Resource: Microbe Clock

Evolution is often thought of as a process that takes millions of years, but that's not always the case. Single-celled organisms, in particular, ride an evolutionary fast track. Within weeks, a population of bacteria can virtually reinvent itself. In recent decades, this phenomenon has pitted doctors and researchers against mutating bacteria in an anxious battle over antibiotic resistance. Experts now estimate that as many as two dozen types of bacteria have evolved resistance to most, if not all, antibiotics available today. A battle that, thanks to advances in medicine, we have been winning handily for 50 years, appears now to be an even match.

Often it is the chemical structure of individual bacterial cells that enables them to resist the onslaught of antibiotics. If, for example, a patient fails to take a full course of antibiotics, resistant bacteria don't get hit with a dose large enough to kill them. The surviving bacteria enjoy reduced competition, and each time the same antibiotic is used, resistant bacteria make up an ever-larger percentage of the overall population. Mutations can affect antibiotic resistance even more directly, by actually increasing the strength of resistance in individuals. Over time, these individual changes can strengthen a population's overall level of resistance.

Streptococcus pneumoniae, or pneumococcus, is the most common cause of serious infection in the United States. More than 7 million Americans suffer from pneumococcal infections annually; forty thousand of these people die each year. No other bacterium is known to cause more deaths in the United States. Pneumococcus bacteria are spread from person to person through sneezing, coughing, and contact with contaminated surfaces. When a person is first exposed, the bacteria cling to the surface of cells lining the respiratory tract. The most common illnesses caused by Streptococcus pneumoniae are otitis media (middle ear infection), pneumonia, bacteremia, and meningitis.

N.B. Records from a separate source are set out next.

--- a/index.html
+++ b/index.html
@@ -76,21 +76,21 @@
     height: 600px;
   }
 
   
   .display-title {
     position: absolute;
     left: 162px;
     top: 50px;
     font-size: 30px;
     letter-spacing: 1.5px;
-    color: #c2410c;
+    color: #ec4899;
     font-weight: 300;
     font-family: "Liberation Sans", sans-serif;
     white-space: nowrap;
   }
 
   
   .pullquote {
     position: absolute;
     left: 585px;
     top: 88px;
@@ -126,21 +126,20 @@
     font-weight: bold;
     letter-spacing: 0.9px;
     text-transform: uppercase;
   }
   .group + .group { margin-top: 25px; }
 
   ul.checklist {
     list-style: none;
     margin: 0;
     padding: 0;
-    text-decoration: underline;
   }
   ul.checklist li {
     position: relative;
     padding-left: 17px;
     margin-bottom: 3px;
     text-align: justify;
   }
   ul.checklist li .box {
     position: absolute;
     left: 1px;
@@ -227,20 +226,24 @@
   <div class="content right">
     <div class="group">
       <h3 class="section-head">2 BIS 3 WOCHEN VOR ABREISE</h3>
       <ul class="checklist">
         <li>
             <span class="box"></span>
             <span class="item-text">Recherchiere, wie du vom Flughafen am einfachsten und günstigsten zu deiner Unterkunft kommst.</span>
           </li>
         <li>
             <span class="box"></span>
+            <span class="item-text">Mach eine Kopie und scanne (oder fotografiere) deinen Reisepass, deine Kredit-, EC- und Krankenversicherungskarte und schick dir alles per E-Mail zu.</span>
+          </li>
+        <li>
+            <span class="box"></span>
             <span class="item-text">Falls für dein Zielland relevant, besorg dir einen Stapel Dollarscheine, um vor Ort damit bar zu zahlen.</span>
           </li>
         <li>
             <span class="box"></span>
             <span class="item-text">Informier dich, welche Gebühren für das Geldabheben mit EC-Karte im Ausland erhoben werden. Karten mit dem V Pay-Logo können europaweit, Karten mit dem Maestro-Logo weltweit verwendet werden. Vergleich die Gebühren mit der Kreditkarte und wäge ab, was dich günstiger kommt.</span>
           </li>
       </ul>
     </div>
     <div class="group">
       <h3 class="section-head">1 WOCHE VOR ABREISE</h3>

Since the early 1940s, antibiotic use has reduced mortality rates among patients with pneumococcal infections by 90 percent. Until recently, Streptococcus pneumoniae remained extremely susceptible to penicillin and penicillin-like antibiotics. As of 1997, more than half of all pneumococcus bacteria strains were evolving resistance or had become completely resistant to penicillin. The search for alternative antibiotics to treat bacterial illnesses has been only marginally successful.

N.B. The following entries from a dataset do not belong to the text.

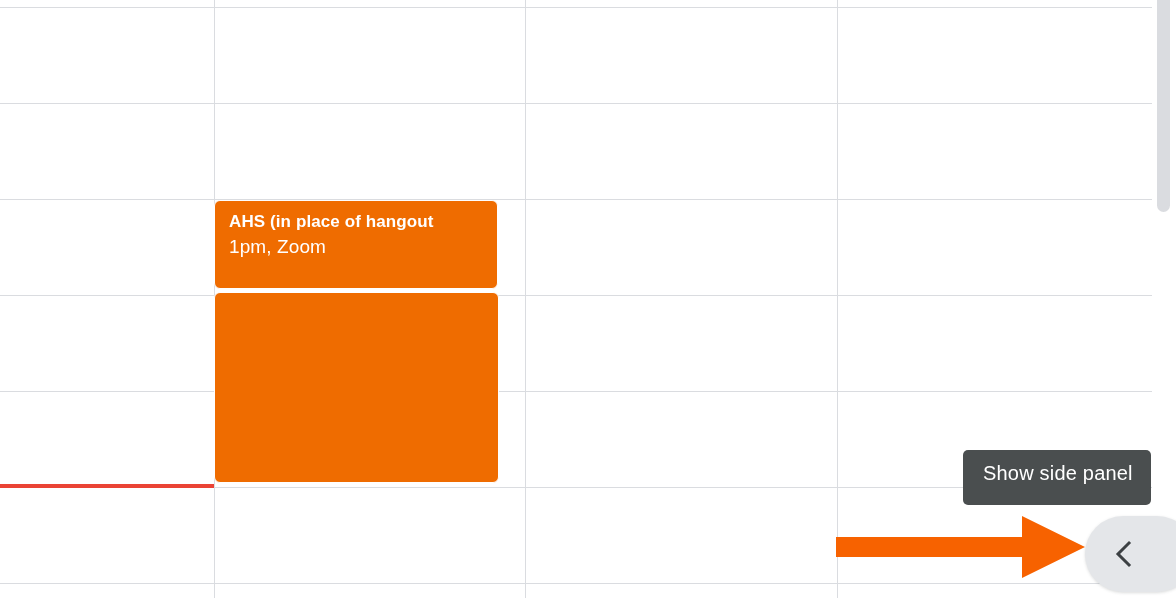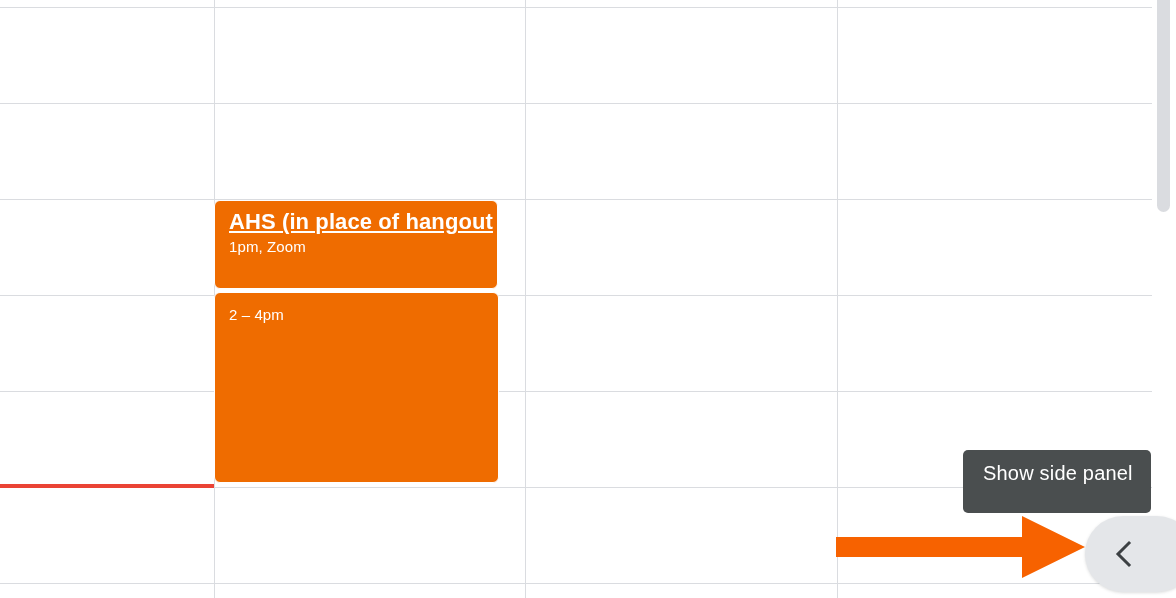--- a/index.html
+++ b/index.html
@@ -58,29 +58,28 @@
     border-radius: 6px;
     box-sizing: border-box;
     padding: 9px 0 0 14px;
     color: #ffffff;
     overflow: hidden;
     z-index: 6;
     cursor: pointer;
     border: 1px solid #ffffff;
   }
   .event-title {
-    font-size: 22px;
+    font-size: 17px;
     font-weight: bold;
     line-height: 24px;
     white-space: nowrap;
     letter-spacing: 0.1px;
-    text-decoration: underline;
   }
   .event-time {
-    font-size: 15px;
+    font-size: 19px;
     font-weight: normal;
     line-height: 25px;
     white-space: nowrap;
     letter-spacing: 0.1px;
   }
 
   #event-ahs {
     left: 214px;
     top: 200px;
     width: 284px;
@@ -152,21 +151,21 @@
   #side-panel-tooltip {
     position: absolute;
     left: 963px;
     top: 450px;
     height: 47px;
     background: #4a4e4f;
     border-radius: 5px;
     color: #ffffff;
     font-size: 20px;
     line-height: 47px;
-    padding: 0 18px 16px 20px;
+    padding: 0 18px 8px 20px;
     white-space: nowrap;
     z-index: 16;
     letter-spacing: 0.2px;
   }
 </style>
 </head>
 <body>
 
 <div id="calendar-grid">
 
@@ -185,21 +184,20 @@
 </div>
 
 <div id="current-time-line"></div>
 
 <div class="event" id="event-ahs">
   <div class="event-title">AHS (in place of hangout</div>
   <div class="event-time">1pm, Zoom</div>
 </div>
 
 <div class="event" id="event-justin">
-  <div class="event-time">2 – 4pm</div>
 </div>
 
 <div id="vertical-scrollbar-track"></div>
 <div id="vertical-scrollbar-thumb"></div>
 
 <svg id="annotation-arrow" viewBox="0 0 252 62" width="252" height="62">
   <path d="M0 21 L186 21 L186 0 L249 31 L186 62 L186 41 L0 41 Z" fill="#f76200"></path>
 </svg>
 
 <div id="side-panel-toggle">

Strains of at least three other life-threatening bacterial species -- including the species that causes tuberculosis -- have evolved resistance to every available antibiotic, a stockpile of more than 100 drugs. The list of microbes that have developed resistance to at least one antibiotic is growing quickly.

How quickly can microbes multiply and mutate?

What does this activity tell you about our ability to control diseases caused by microbes?

What do we know about the effects of antibiotics on microbes?